Lexical Analysis

Lexical analysis (scanning) is the first phase of compilation. It reads the raw character stream of the source program and produces a sequence of tokens, which are the atomic units of meaning in the language.

Tokens

A token is a pair (token class, attribute value).

Token classes: keyword (if, while, return), identifier, integer literal, float literal, string literal, operator (+, <=, ==), delimiter (;, {, (), whitespace (usually discarded), comment (usually discarded).

Examples:

x = y + 3.14;
Lexeme Token class Attribute
x ID “x”
= ASSIGN  
y ID “y”
+ PLUS  
3.14 FLOAT_LIT 3.14
; SEMICOLON  

The parser works with token classes; attribute values are stored in the symbol table or AST.

Regular Expressions

Token patterns are described by regular expressions (regex).

Operations:

  • Concatenation: ab matches “ab”.
  • Union: a|b matches “a” or “b”.
  • Kleene star: a* matches “”, “a”, “aa”, …
  • One or more: a+ = aa*.
  • Optional: a? = a|ε.
  • Character class: [a-z] matches any lowercase letter.

Examples:

  • Integer literal: [0-9]+
  • Identifier: [a-zA-Z_][a-zA-Z0-9_]*
  • Float literal: [0-9]+\.[0-9]+([eE][+-]?[0-9]+)?
  • C-style comment: /\*([^*]|\*+[^*/])*\*+/

Finite Automata

Regex patterns are recognized by finite automata (FA).

NFA (Nondeterministic Finite Automaton): states connected by labeled transitions; multiple transitions on the same input and epsilon (empty) transitions are allowed.
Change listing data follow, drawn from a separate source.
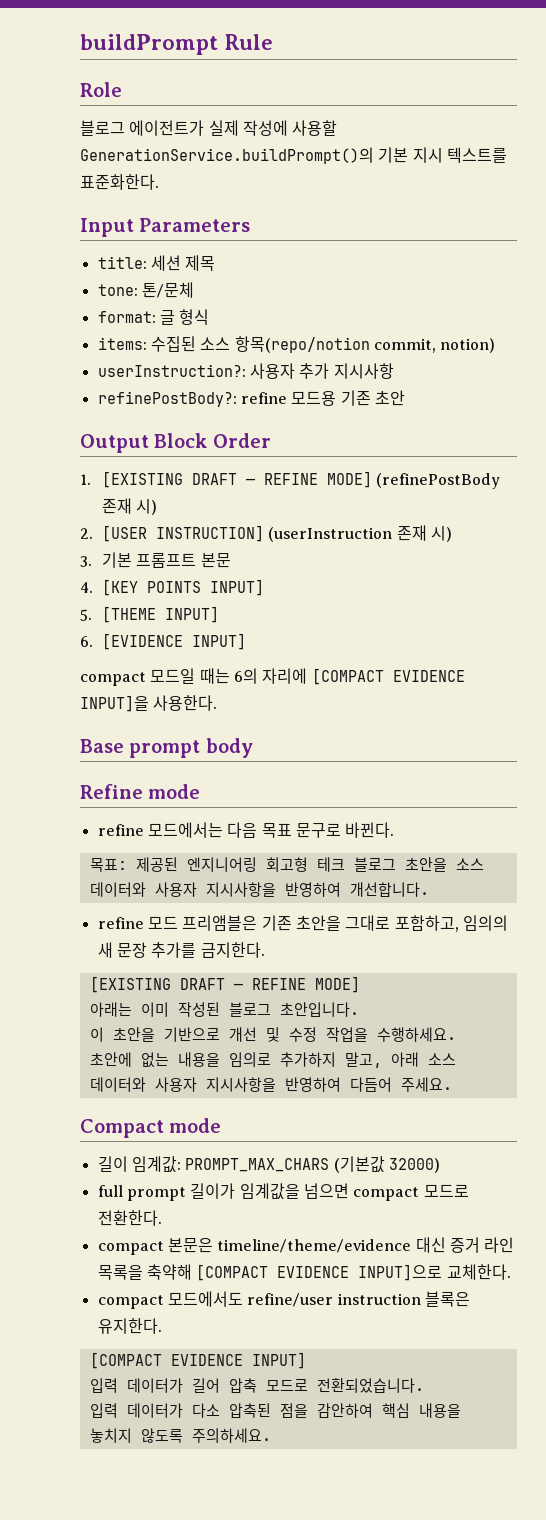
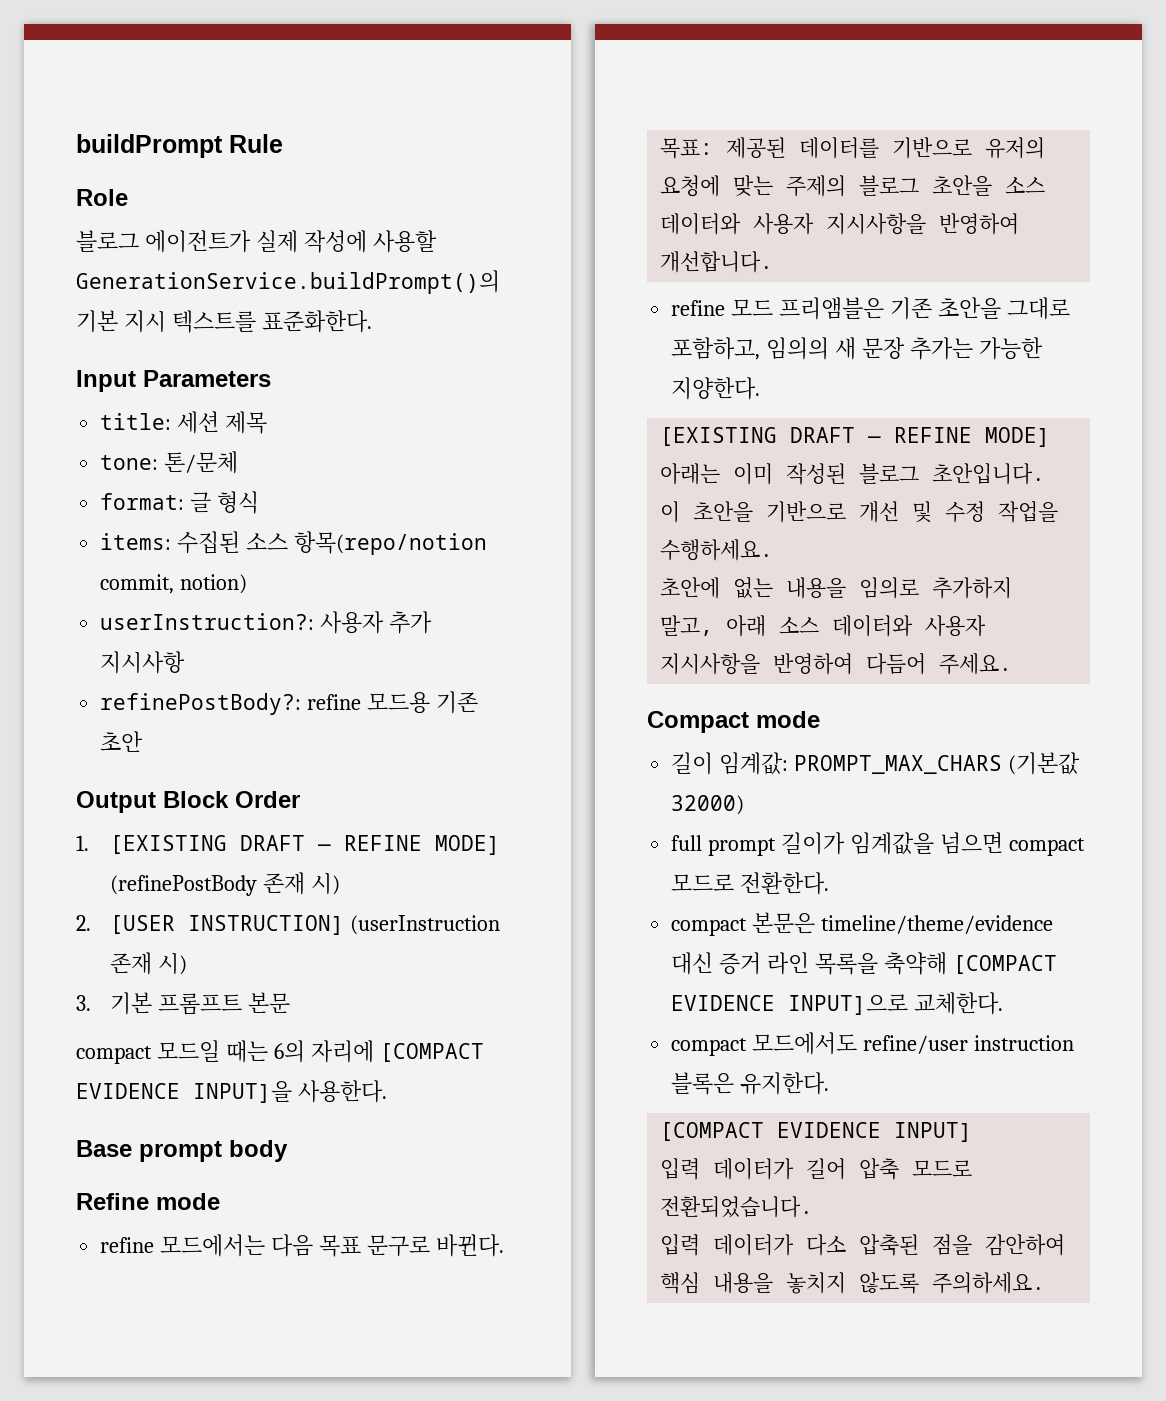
- 4. [KEY POINTS INPUT]
- 5. [THEME INPUT]
- 6. [EVIDENCE INPUT]
- 목표: 제공된 엔지니어링 회고형 테크 블로그 초안을 소스 데이터와 사용자 지시사항을 반영하여 개선합니다.
+ 목표: 제공된 데이터를 기반으로 유저의 요청에 맞는 주제의 블로그 초안을 소스 데이터와 사용자 지시사항을 반영하여 개선합니다.
- refine 모드 프리앰블은 기존 초안을 그대로 포함하고, 임의의 새 문장 추가를 금지한다.
+ refine 모드 프리앰블은 기존 초안을 그대로 포함하고, 임의의 새 문장 추가는 가능한 지양한다.

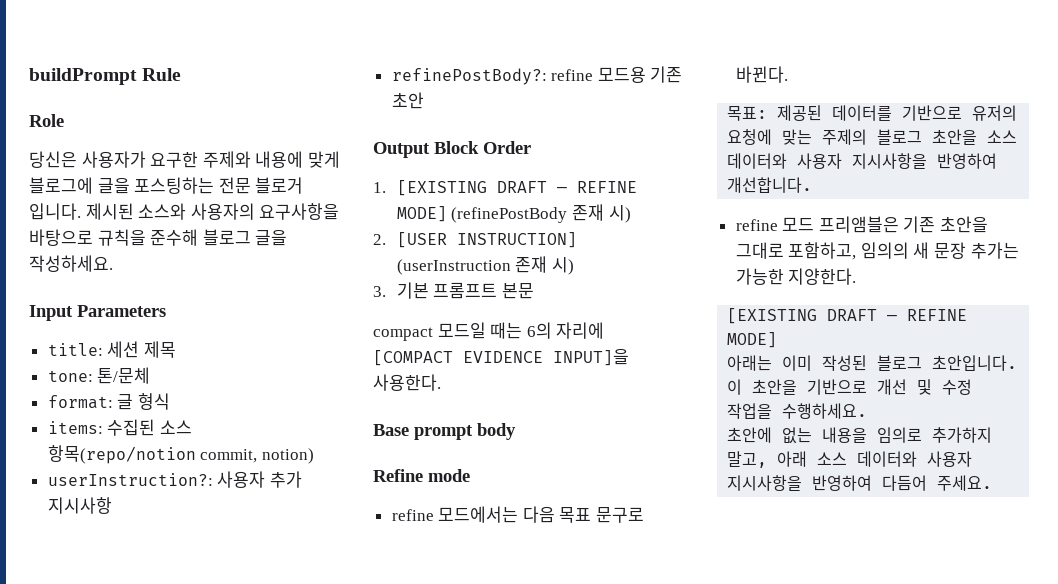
- 블로그 에이전트가 실제 작성에 사용할 GenerationService.buildPrompt()의 기본 지시 텍스트를 표준화한다.
+ 당신은 사용자가 요구한 주제와 내용에 맞게 블로그에 글을 포스팅하는 전문 블로거 입니다. 제시된 소스와 사용자의 요구사항을 바탕으로 규칙을 준수해 블로그 글을 작성하세요.
- Compact mode
- 길이 임계값: PROMPT_MAX_CHARS (기본값 32000)
- full prompt 길이가 임계값을 넘으면 compact 모드로 전환한다.
- compact 본문은 timeline/theme/evidence 대신 증거 라인 목록을 축약해 [COMPACT EVIDENCE INPUT]으로 교체한다.
- compact 모드에서도 refine/user instruction 블록은 유지한다.
- [COMPACT EVIDENCE INPUT]
- 입력 데이터가 길어 압축 모드로 전환되었습니다.
- 입력 데이터가 다소 압축된 점을 감안하여 핵심 내용을 놓치지 않도록 주의하세요.

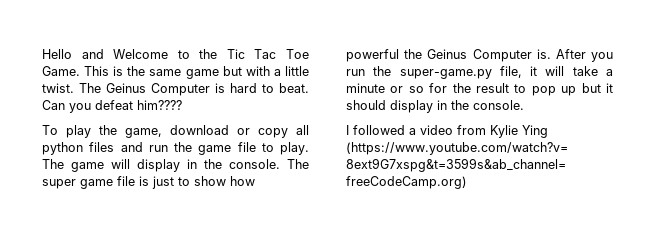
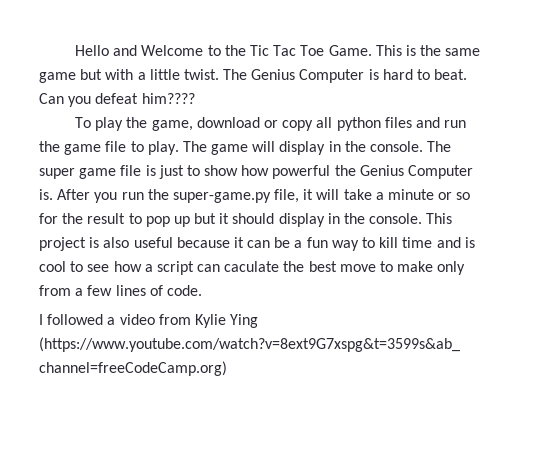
- The Geinus Computer is hard to beat.
+ The Genius Computer is hard to beat.
- The super game file is just to show how powerful the Geinus Computer is.
+ The super game file is just to show how powerful the Genius Computer is.
+ This project is also useful because it can be a fun way to kill time and is cool to see how a script can caculate the best move to make only from a few lines of code.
Easy to construct from regex (Thompson’s construction).

DFA (Deterministic Finite Automaton): exactly one transition per state per input symbol; no epsilon transitions. Fast to simulate ($O(n)$ for an $n$-character input).

NFA to DFA (subset construction): each DFA state is a set of NFA states. The DFA state for a set $S$ has a transition on input $a$ to the set of all NFA states reachable from any state in $S$ via $a$ and then epsilon transitions.

DFA minimization: merge equivalent states (states that behave identically for all inputs). Reduces DFA size; Hopcroft’s algorithm runs in $O(n \log n)$.

Lexer Construction

Thompson’s construction: given a regex, build an NFA.

  • Base case: single character $a$ becomes a two-state NFA.
  • Concatenation: connect the accept state of NFA1 to the start state of NFA2 via epsilon.
  • Union: new start state with epsilon transitions to both NFA starts.
  • Kleene star: add epsilon back-loop and bypass.

Pipeline:

Regex -> NFA (Thompson) -> DFA (subset construction) -> min DFA -> lexer code

Longest match rule: the lexer takes the longest possible match at each position. >= is one token (GREQ), not > followed by =.

Keyword priority: when the identifier pattern and a keyword pattern both match (e.g., if), keywords take priority. Implemented by checking the identifier value against a keyword table.

Lexer Generators

Tools that generate lexers automatically from regex specifications.

lex / flex: C-based lexer generator. Specify token patterns with actions in a .l file; flex generates a C function yylex().

[0-9]+        { yylval.ival = atoi(yytext); return INT; }
[a-zA-Z_]+    { return lookup_keyword(yytext); }
[ \t\n]+      { /* skip whitespace */ }

ANTLR: generates lexers and parsers in multiple languages (Java, Python, C#).

Hand-written lexers: used in production compilers (GCC, Clang, Rust) for speed and better error messages. Implemented as a switch on the current character with manual state tracking.

Handling Lexer Complexity

String literals: accumulate characters between quotes; handle escape sequences (\n, \\, \").

Multi-line comments: /* ... */. Requires tracking nesting depth (C does not allow nested; some languages do) and line numbers for error messages.

Line and column tracking: increment line counter on \n; reset column. Store position at token start for error reporting.

Lookahead: some tokens require looking one character ahead. > vs >=: read >; peek at next character; emit GREQ if =, else emit GT and return the peeked character to the input.